The Shoal Bass
The Shoal Bass (Micropterus Cataractae), like many so called bass are not actually a bass, but are a member of the sunfish family (Centrarchidae). The Shoal bass is not well understood.
Until recently, the Shoal Bass was considered to be a member, or sub-species, of the redeye bass. It was not until 1999 that is was classified as a separate species in the publication, "Bulletin of the Florida Museum of Natural History," which was co-published by James Williams and George Burgess in October, 1999.
However, as early as 1940, the redeye bass was recognized as a separate species by a man named Dr. Carl Hubbs, but Mr Hubbs failed to do all his homework and the redeye bass was never that big of a concern as it is limited in its range to a few states in the south-east United States - more on this in our distribution section above.

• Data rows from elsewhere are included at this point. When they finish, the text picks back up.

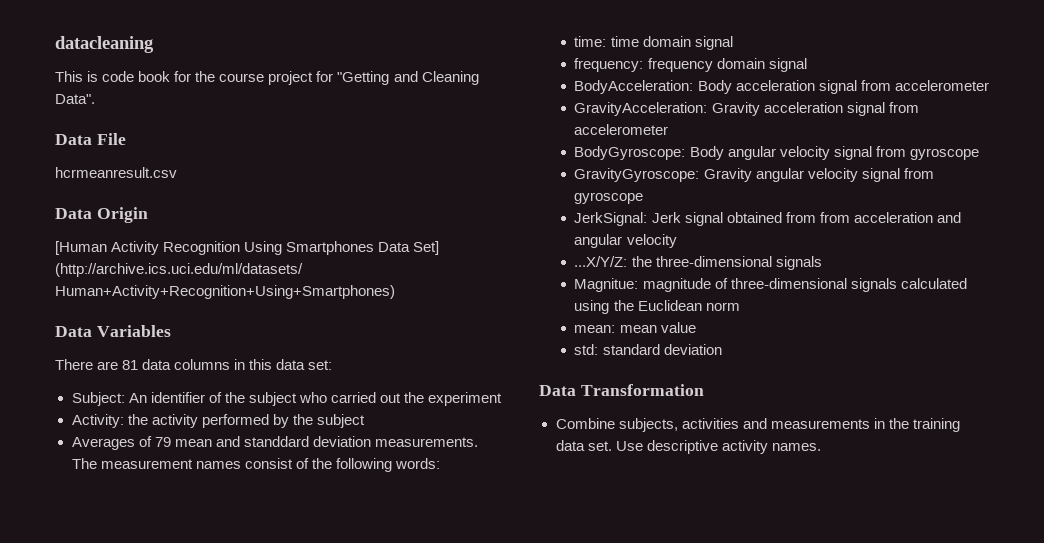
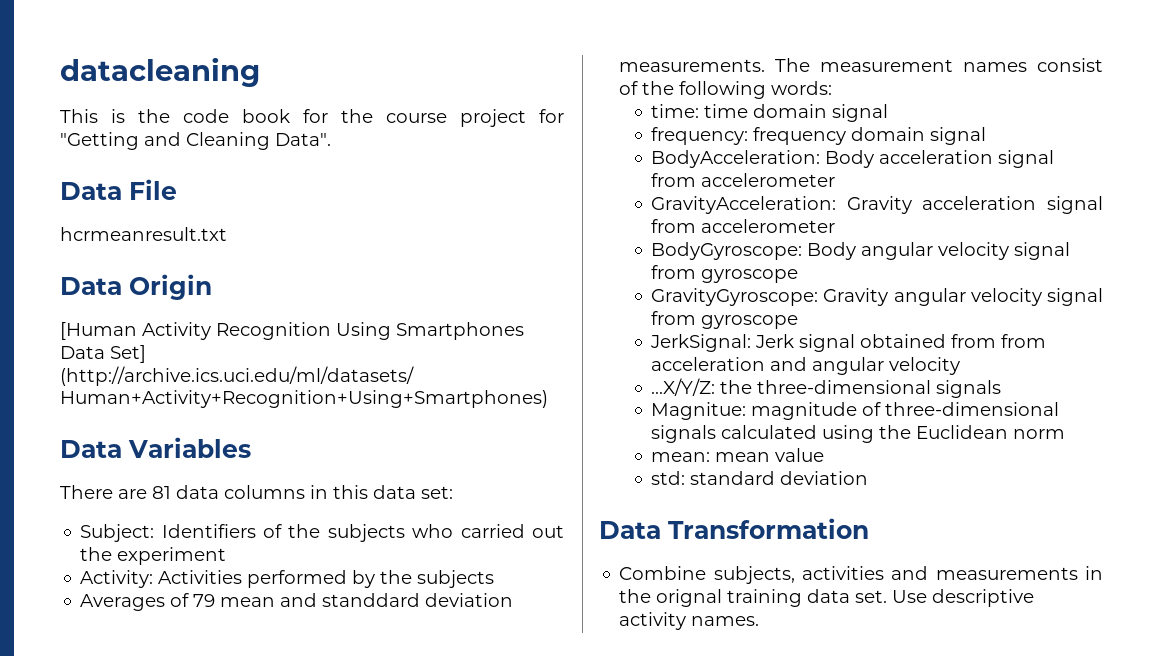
(99, 76) none -> [138,109,170,123] the
[55,167,177,178] hcrmeanresult.csv -> [60,227,227,241] hcrmeanresult.txt
[128,392,297,406] An identifier of the subject -> [161,524,405,542] Identifiers of the subjects
[127,414,198,428] the activity -> [158,570,243,584] Activities
[316,414,365,428] subject -> [417,570,495,588] subjects
(909, 423) none -> [656,589,723,607] orignal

Taking the time out to reclassify the Redeye bass is not likely to get anyone fame or fortune but requires just as much work as any other species.
The Redeye Bass still remains poorly understood by most anglers mistaking identifying it as a redeye bass. But with only a decade since it was reclassified, there is no wonder that there is confusion, after all, how many of us read bulletins put out by museums?

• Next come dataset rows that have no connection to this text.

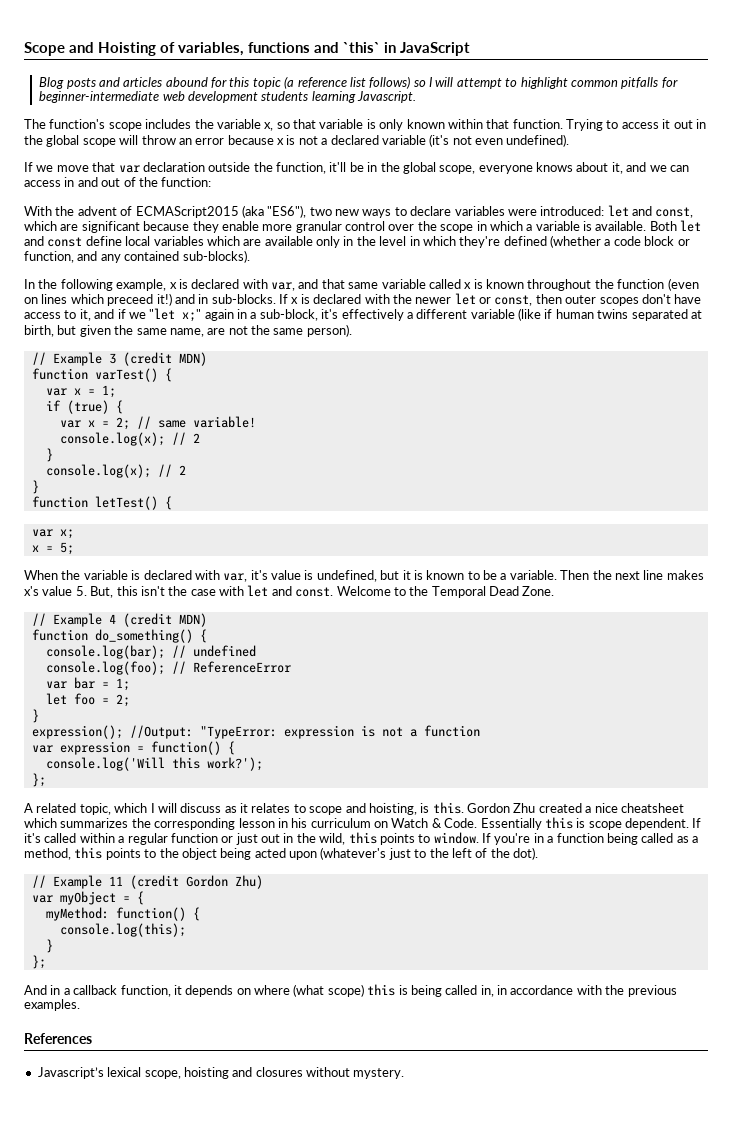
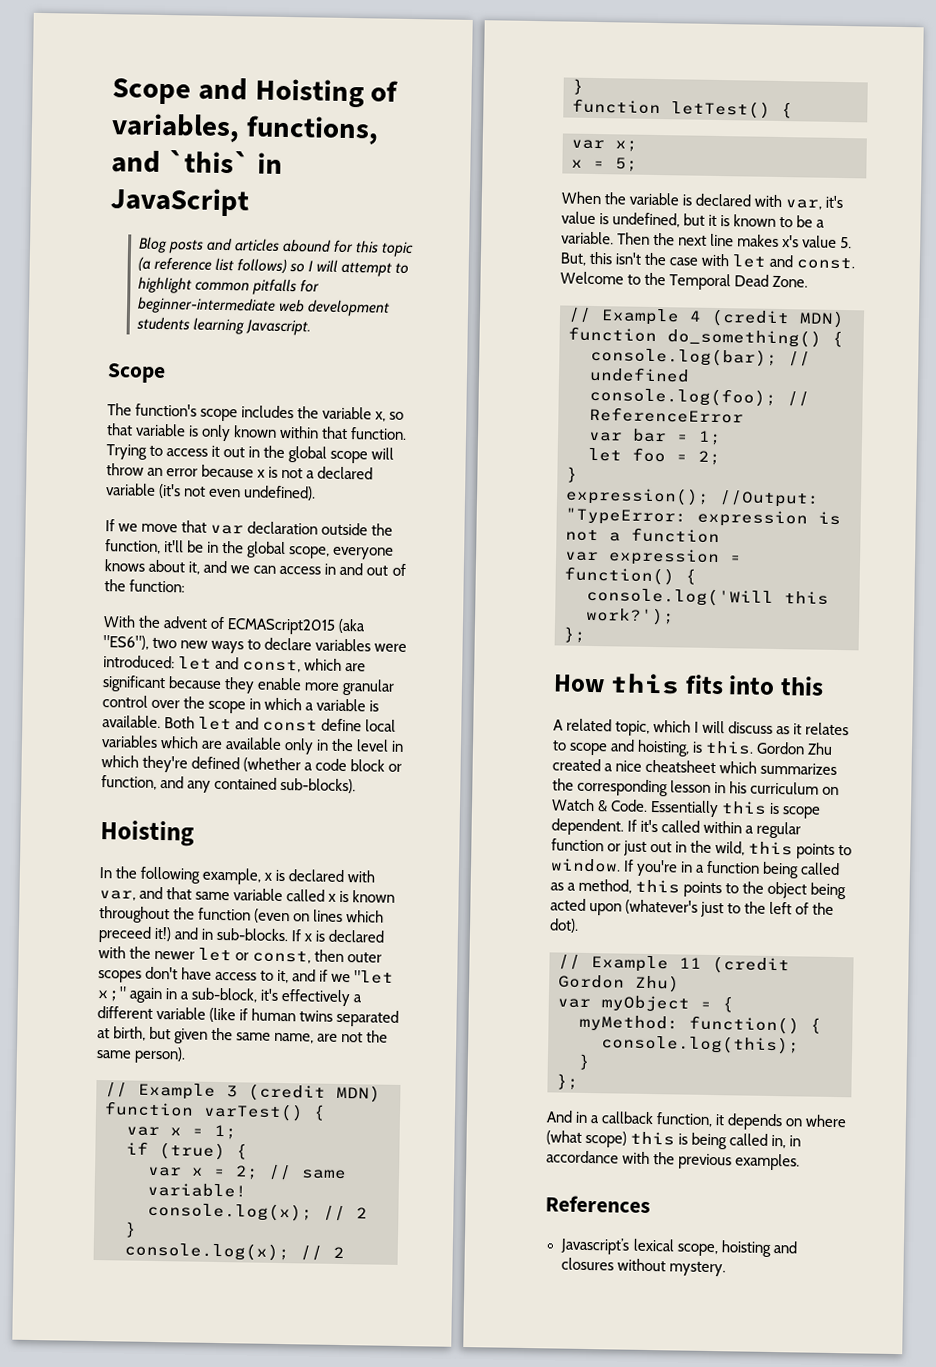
[248,42,311,53] functions -> [245,115,379,145] functions,
(417, 97) none -> [107,363,166,384] // Scope
(250, 256) none -> [100,820,194,847] // Hoisting
(46, 780) none -> [553,673,824,696] // How this fits into this

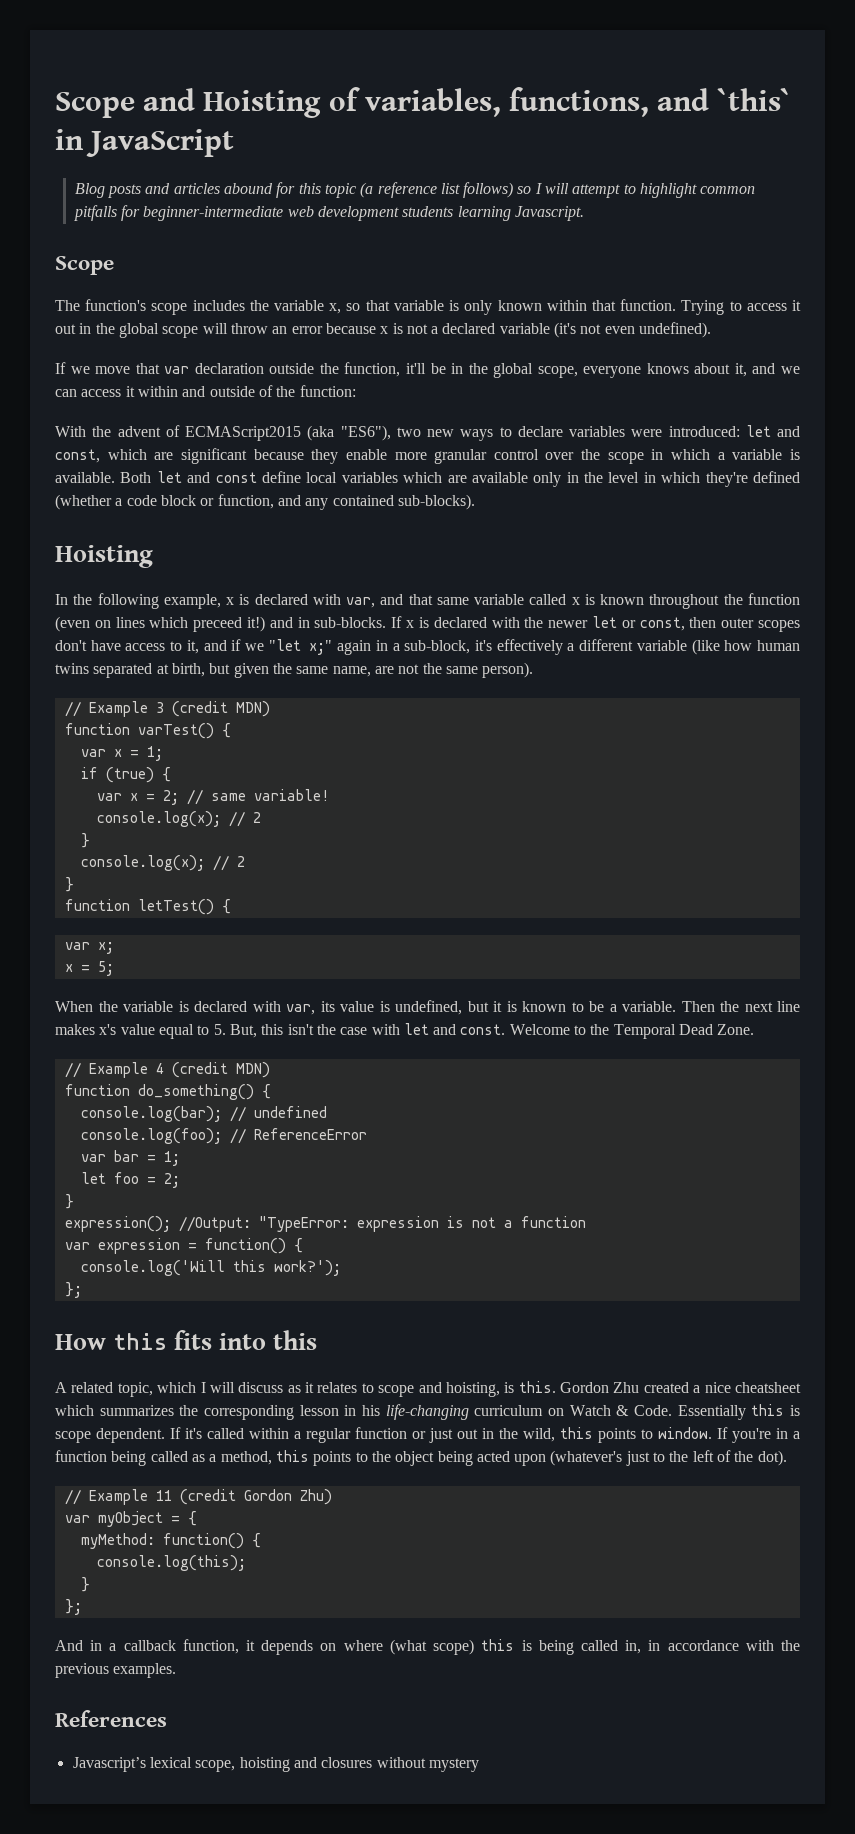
[324,562,389,576] in and out -> [125,386,255,397] it within and outside
[239,1008,249,1021] if -> [724,640,753,651] how
[825,195,844,209] it's -> [320,1001,335,1012] its
(838, 241) none -> [158,1024,210,1039] equal to
(748, 787) none -> [385,1404,469,1420] life-changing
[668,1261,726,1277] mystery. -> [428,1758,479,1772] mystery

The name Micropterus is Latin for small fin and Cataractae is Latin for waterfalls, which references the Shoal Bass' shoal habitat, which includes slow to moderate moving waters and riffles. The Shoal Bass is a member of the Black Bass family, which includes seven sub-species.

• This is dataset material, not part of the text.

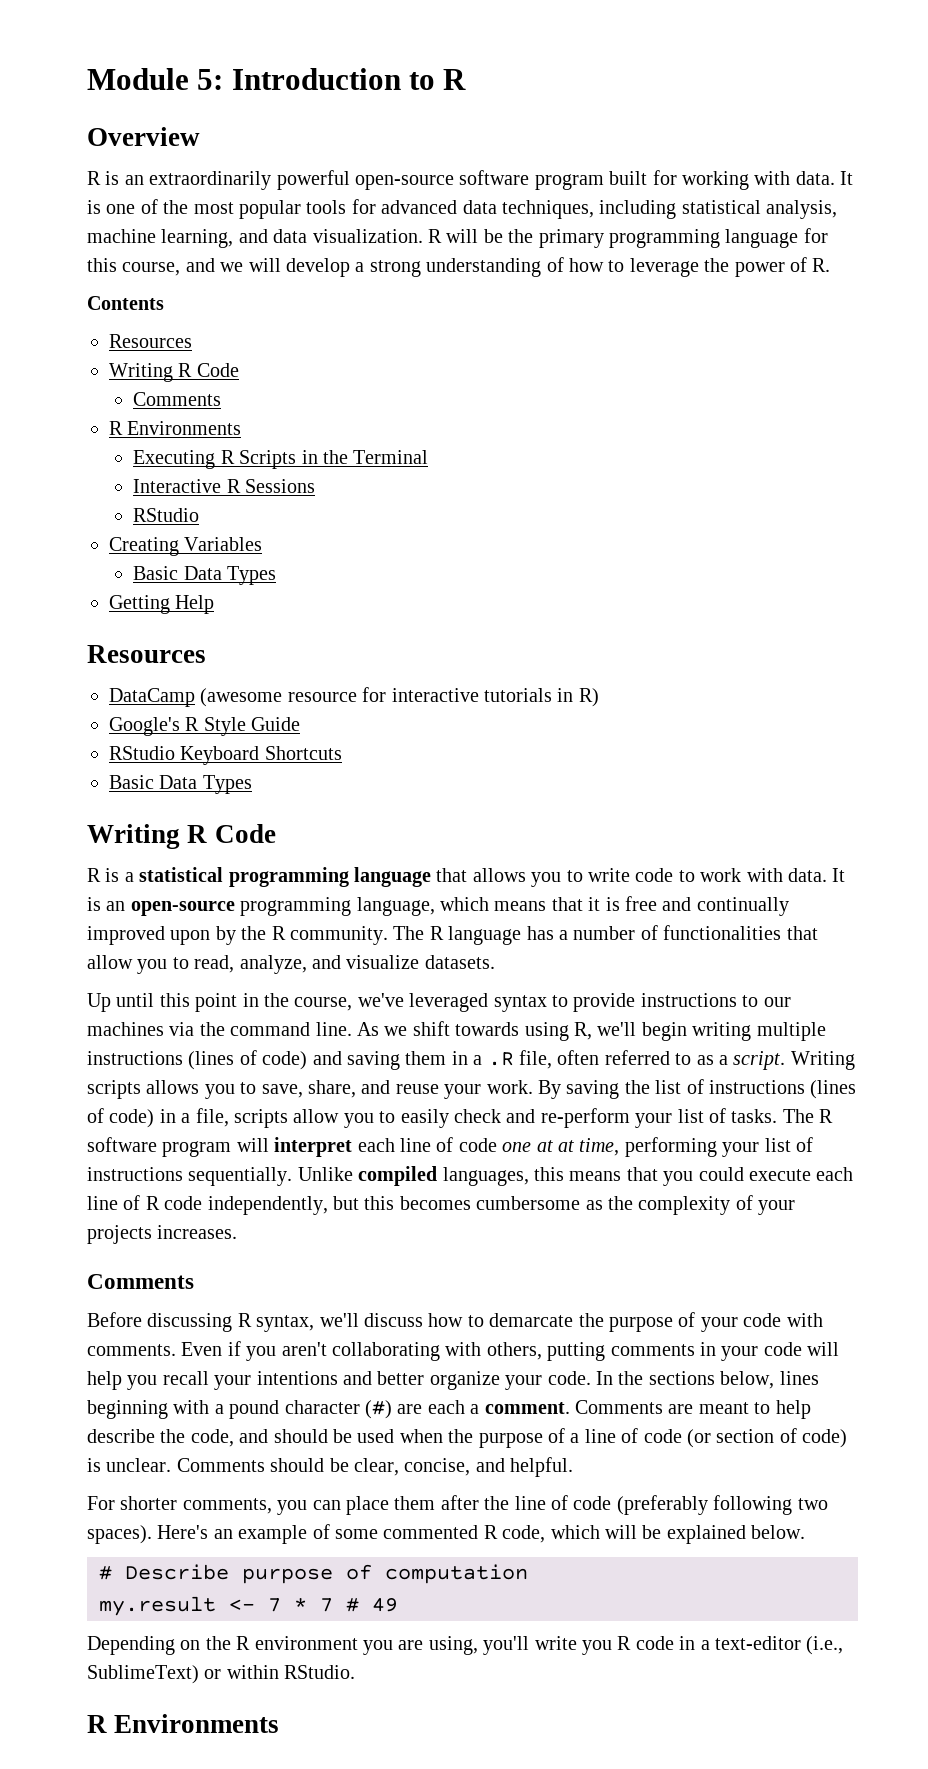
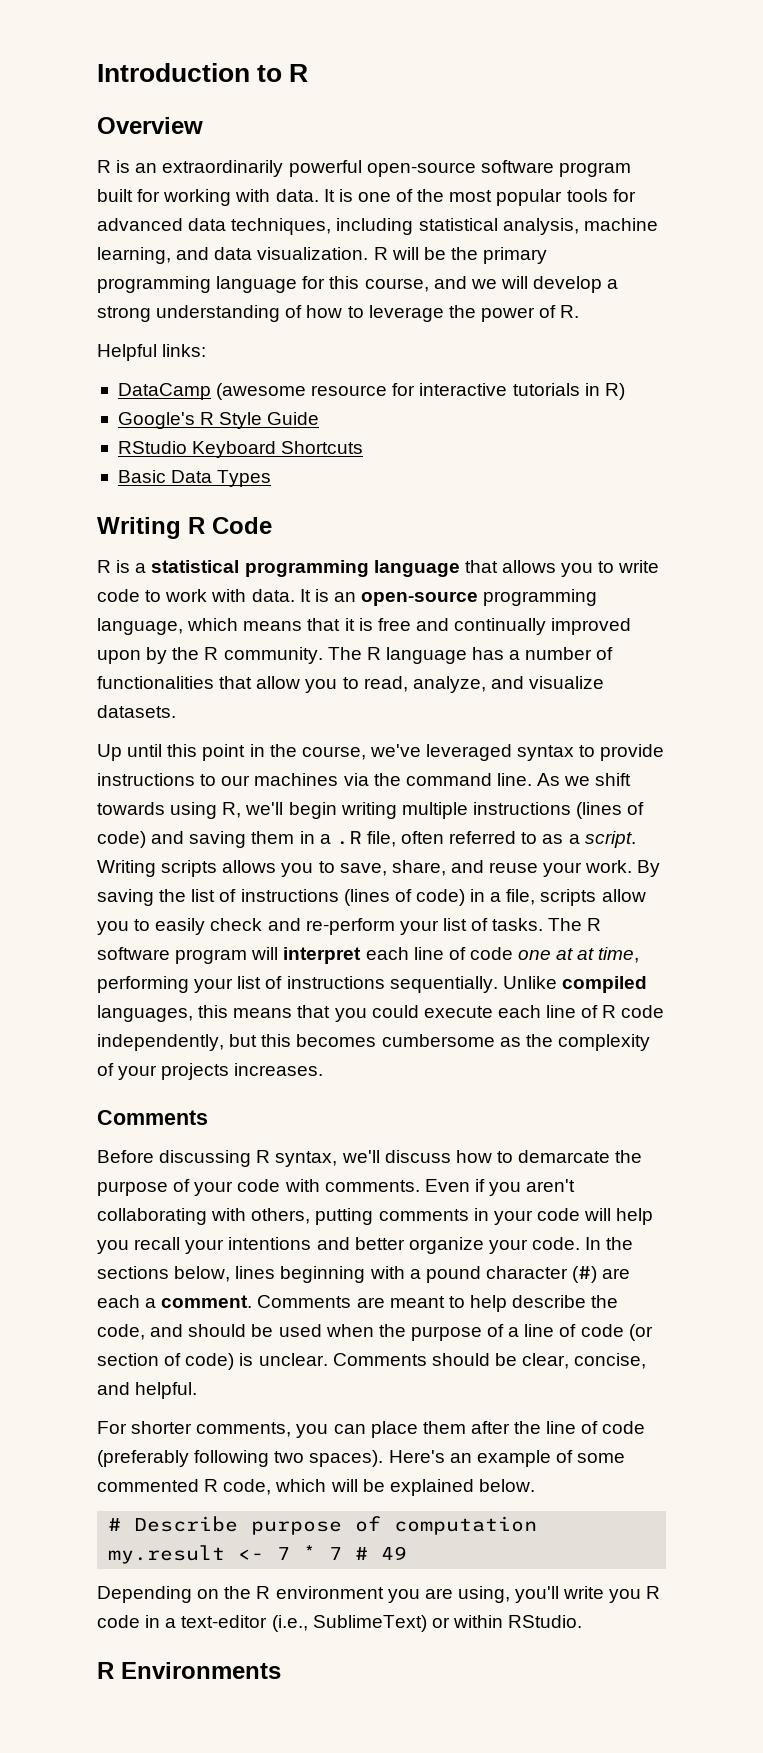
[87,68,224,90] Module 5: -> (97, 72) none
[87,296,164,310] [109,334,192,348] [109,363,239,382] [133,392,222,406] [109,421,242,435] [133,450,429,469] [133,479,316,493] [133,508,200,522] [109,537,263,556] [133,566,277,585] [109,595,215,614] [87,645,206,663] Contents // Resources // Writing R Code // Comments // R Environments // Executing R Scripts in the Terminal // Interactive R Sessions // RStudio // Creating Variables // Basic Data Types // Getting Help // Resources -> [97,344,207,361] Helpful links:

However, Shoal Bass are the rarest of the species due many to river obstructions built up likes dams, which have decreased their habitat.
Like the Redeye Bass, the Shoal Bass also has red eyes, which explains why it was often mistakenly viewed as the redeye bass. Shoal Bass also grow much quicker than Redeye Bass. And, Shoal Bass have less red colouring in their fins.
As far as table fair goes, the meat of the Shoal Bass is white and flaky, but drier than that of the Largemouth Bass and not a good choice for dinner with friends, but palatable for camping trips. We recommend bringing along a few lemons to help improve the taste.
What's In a Name?
The Shoal Bass did not officially have a name. While doing the necessary homework to have the Shoal Bass reclassified, Burgess and Williams found that it had locally been called the Shoal Bass since the 1970s so they adopted this name for the fish.